人生は50年も生きれば十分な長寿とされている。だが100年──人の生を2度謳歌してようやく届くかという時の流れの中を、己は眠っていた。
実感がわかない。だが──その時の流れで、己がどれほど遠い場所に押し流されたのかは、嫌でも理解できた。
「ヒコナ様…それでは、私の父母は…村の者たちは…もう…」
「………」
沈黙が答えだった。
いや、100年の時が過ぎたと聞いた時には理解していたはずだ。
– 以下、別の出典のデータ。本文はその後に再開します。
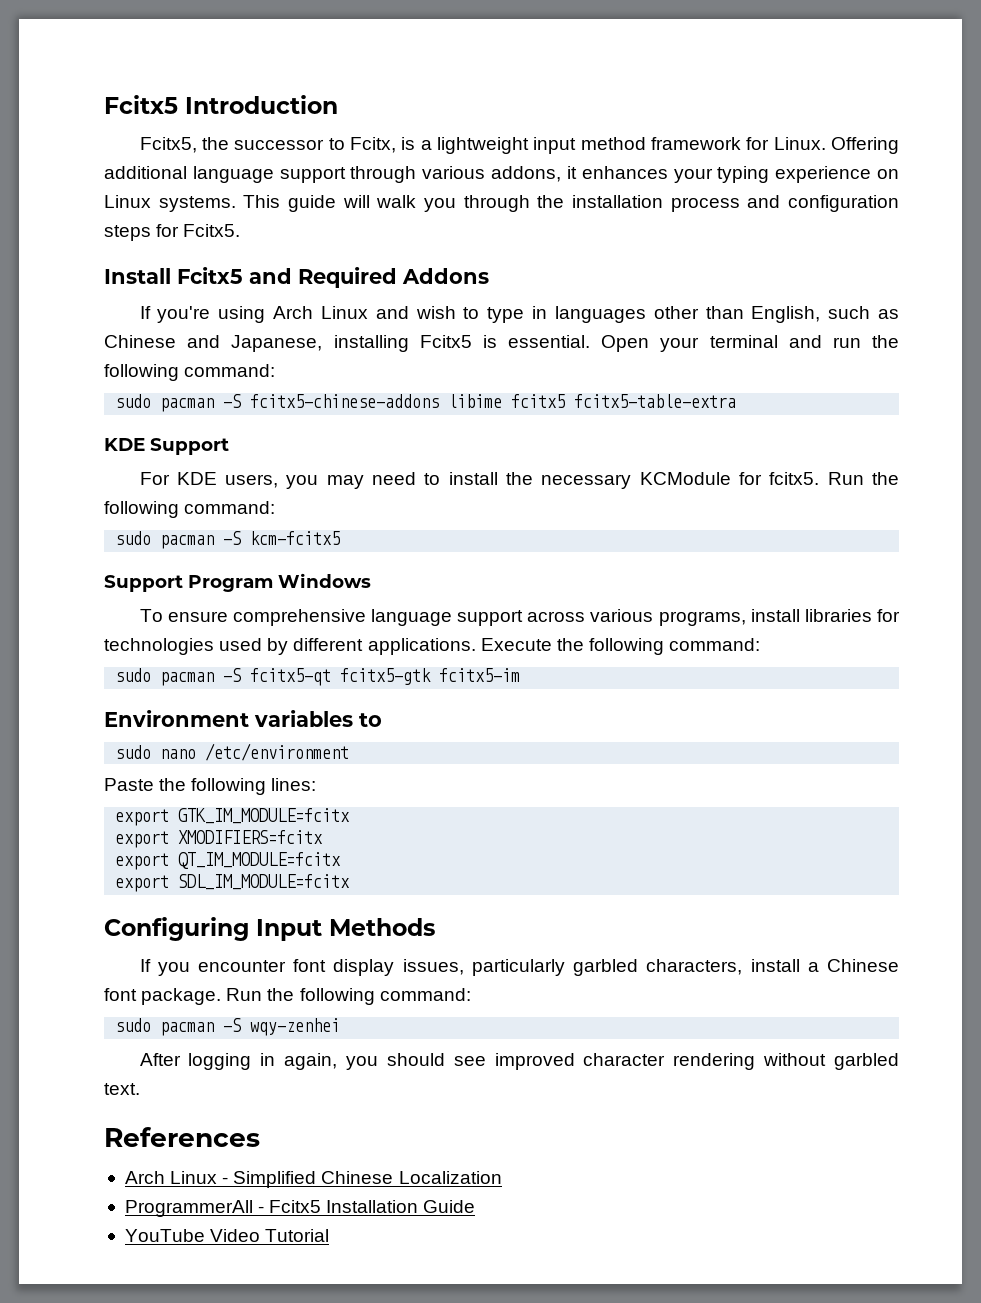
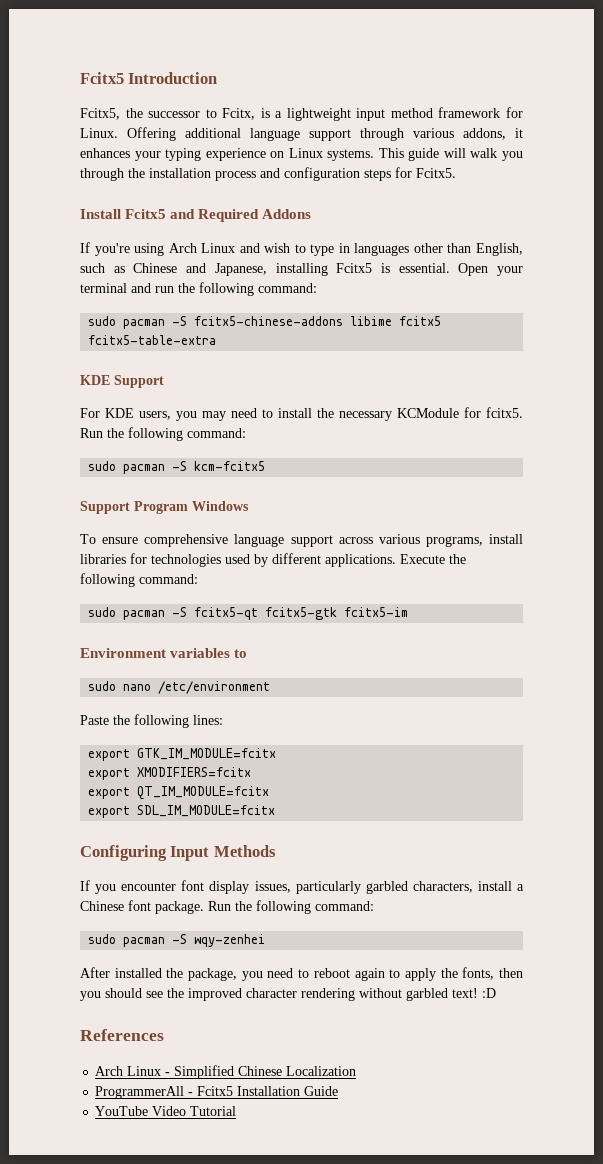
- After logging in again, you should see improved character rendering without garbled text.
+ After installed the package, you need to reboot again to apply the fonts, then you should see the improved character rendering without garbled text! :D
それでも、齢16の少年にとって、この事実はあまりに重すぎた。
「……続けますね。あなたが眠りについた直後に、この国はとても大きな転換点を迎えました。これが後の世に『島原の乱』と呼ばれる人界の存亡をかけた大戦です。」
淡々と話を続けるヒコナ。静真にとってはそれが何よりありがたかった。変に気など遣われてしまえば、受け止めたものの重さに押し潰されそうになっていたからだ。
そしてここから語られる静真にとっての『空白の100年』では、そのような感傷など押し流すにあまりあるほど、壮大で、壮絶な歴史が紡がれていた。